Welcome to the course! This semester we’ll use the economic way of thinking to understand why some countries are richer than others, why we are so much richer than our ancestors, and why market economies have boom-bust cycles. Throughout the course, we’ll use historical facts to see how chalkboard theories help to explain the world around us.
Required Textbooks, available in the University Bookstore:
Alex Tabarrok and Tyler Cowen, Modern Principles: Macroeconomics, Worth Publishers, 2009.
Ayn Rand, Atlas Shrugged, any edition.
Tabarrok and Cowen will be the main textbook for the course, and we’ll largely work through the ideas in their book chapter by chapter. We’ll read Rand’s book throughout the semester, with questions regarding the text’s economic ideas on every exam including the final.

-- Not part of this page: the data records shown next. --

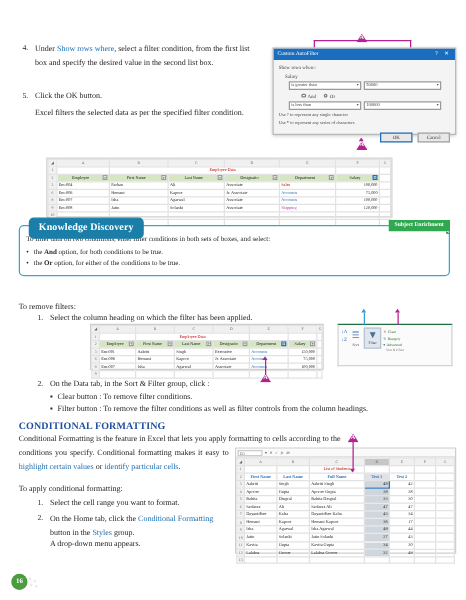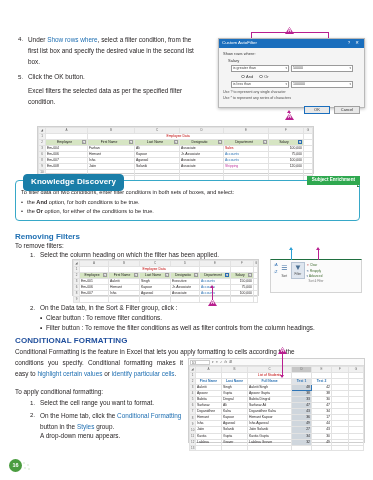--- a/index.html
+++ b/index.html
@@ -13,7 +13,7 @@
     font-size:6.2px;
     line-height:1.5;
   }
-  .page { position:absolute; inset:0; }
+  .page { position:absolute; inset:0;font-family:Liberation Serif, serif; }
 
   
   .blue { color:#1f6fb2; }

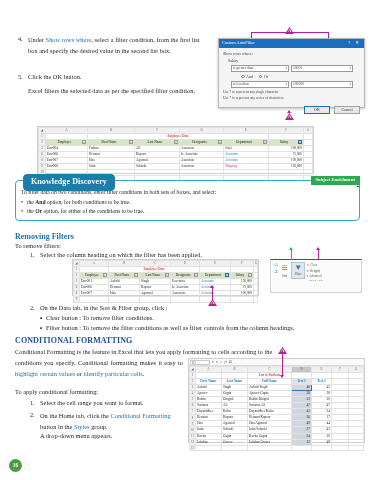--- a/index.html
+++ b/index.html
@@ -347,7 +347,6 @@
     <div class="kd-ribbon" style="top:-4px;">Subject Enrichment</div>
   </div>
 
-  <div class="h-sub" style="position:absolute; left:15px; top:231px;">Removing Filters</div>
   <div style="position:absolute; left:15px; top:241px; font-size:6.4px;">To remove filters:</div>
 
   <div class="step" style="left:30px; top:250px; width:280px;">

Chapters 5-7: Economic Anatomy and Economic Growth.
Chapters 8: Savings and Investment (Read “Price Ceilings” portion of Chapter 4)

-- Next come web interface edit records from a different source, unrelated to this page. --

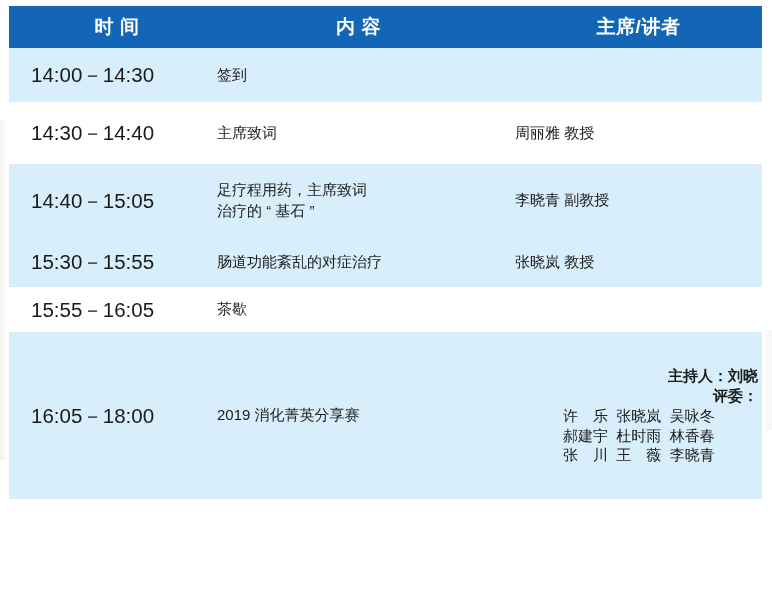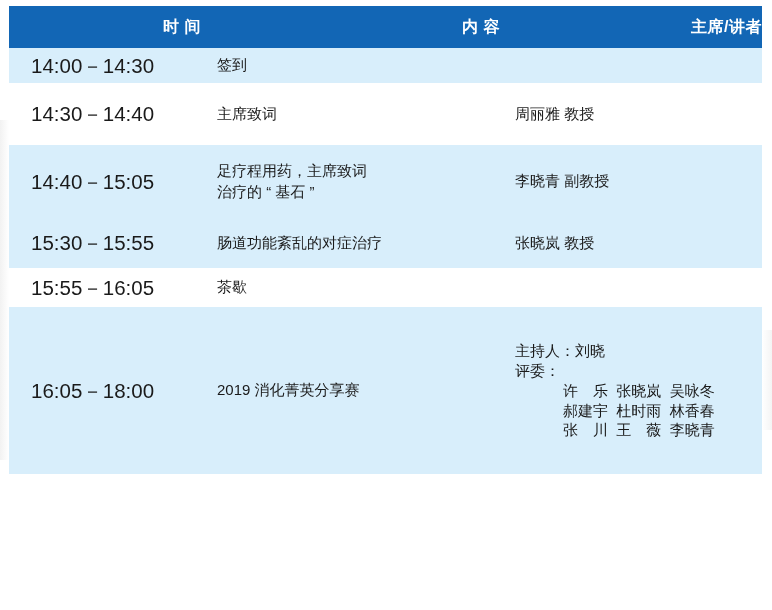--- a/index.html
+++ b/index.html
@@ -53,9 +53,9 @@
   thead th {
     background: #1266b5;
     color: #ffffff;
-    font-size: 16px;
+    font-size: 19px;
     font-weight: bold;
-    text-align: right;
+    text-align: center;
     height: 42px;
     padding: 0 0 0 24px;
     vertical-align: middle;

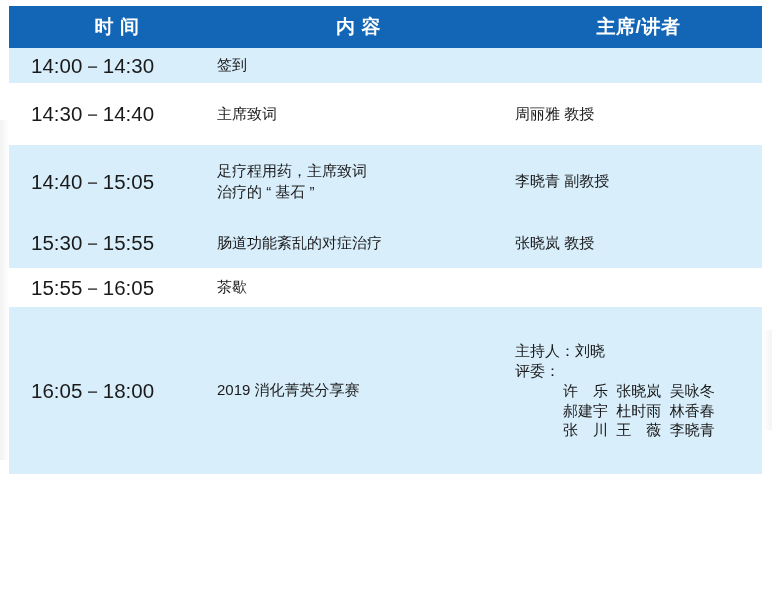--- a/index.html
+++ b/index.html
@@ -106,7 +106,7 @@
     margin-left: 48px;
   }
 
-  tr.r-signin td      { height: 35px; }
+  tr.r-signin td      { height: 54px; }
   tr.r-opening td     { height: 62px; }
   tr.r-constip td     { height: 73px; }
   tr.r-gerd td        { height: 73px; }

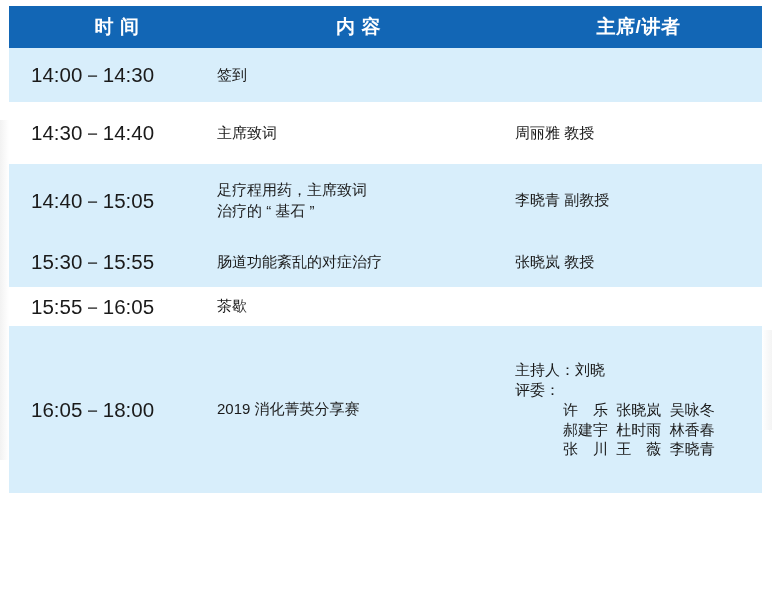--- a/index.html
+++ b/index.html
@@ -111,7 +111,7 @@
   tr.r-constip td     { height: 73px; }
   tr.r-gerd td        { height: 73px; }
   tr.r-bowel td       { height: 50px; }
-  tr.r-tea td         { height: 39px; }
+  tr.r-tea td         { height: 45px; }
   tr.r-contest td     { height: 167px; }
   tr.r-closing td     { height: 53px; }
 </style>

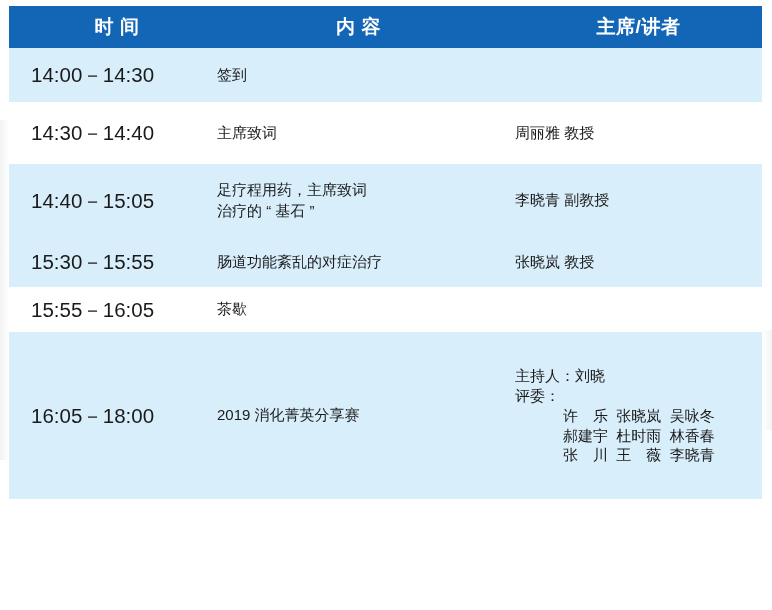--- a/index.html
+++ b/index.html
@@ -94,10 +94,11 @@
   .line { display: block; white-space: pre; }
 
   .jury-head {
-    font-weight: normal;
+    font-weight: bold;
     display: block;
     white-space: pre;
     line-height: 1.32;
+    text-align: right;
   }
   .jury-row {
     display: block;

Finish Rand, Part 1: Non-Contradiction
Chapter 9: The Stock Market
Chapter 10 (and “Price Floors” portion of Chapter 4): Unemployment and Job Search.

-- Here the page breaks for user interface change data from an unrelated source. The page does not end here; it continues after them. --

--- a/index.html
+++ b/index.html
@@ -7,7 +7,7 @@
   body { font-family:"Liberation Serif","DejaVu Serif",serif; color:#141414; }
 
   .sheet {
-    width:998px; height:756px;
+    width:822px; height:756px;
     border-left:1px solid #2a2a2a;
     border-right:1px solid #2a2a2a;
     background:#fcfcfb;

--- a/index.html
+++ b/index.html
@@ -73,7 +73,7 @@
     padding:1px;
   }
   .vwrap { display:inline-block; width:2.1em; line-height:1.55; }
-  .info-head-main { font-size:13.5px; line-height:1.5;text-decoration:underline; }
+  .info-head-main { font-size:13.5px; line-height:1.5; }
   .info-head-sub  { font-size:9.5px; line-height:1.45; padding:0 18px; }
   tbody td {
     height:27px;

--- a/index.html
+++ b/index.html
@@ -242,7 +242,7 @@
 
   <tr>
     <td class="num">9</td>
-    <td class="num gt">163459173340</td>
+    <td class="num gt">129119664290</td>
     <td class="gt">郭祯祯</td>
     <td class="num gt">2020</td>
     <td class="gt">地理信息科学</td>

Chapters 11-12: Business Fluctuations.
Finish Rand, Part 2: Either-Or
Chapters 13-17: Monetary Policy, The Federal Reserve, the Financial Crisis, and your Fiscal Future.
Finish Rand, Part 3: A is A
Final Exam: Thursday, May 6, 10:30-1:15. Please plan accordingly
I reserve the right to slightly alter the syllabus (deleting or shifting a chapter, for instance), as well as to require a few short (<5 pages) additional readings over the course of the semester.
Please keep in mind that George Mason is an Honor Code University. All forms of academic dishonesty are forbidden in this course. I encourage you to form study groups, but all exams must reflect your own work.
As the outline indicates, you will have two midterms and a final exam. I will always announce exam dates at least one week in advance, and I will also provide sample questions at least one week in advance. The final will be largely but not fully comprehensive: I will list the omitted chapters and readings well before the final exam. Testing in Rand will not be comprehensive. No extra credit will be offered aside from the occasional extra credit question on an examination.
Exams: 30% each
As a rule, makeup examinations will not be given. When they are given, I reserve the right to provide an essay examination instead of the examination given to the class as a whole.
I encourage you to come to my office hours and to contact me via e-mail. I particularly hope that we’ll be able to use Blackboard successfully in this course: I will store practice questions and old exams there.
Students with Disabilities
I am happy to make all necessary accommodations for students with disabilities. University policy states that students who would like to request such accommodations should first contact the Office of Disability Services (993-2474, Sub I Room 222).
Again: Final Exam: Thursday, May 6, 10:30-1:15. Please plan accordingly.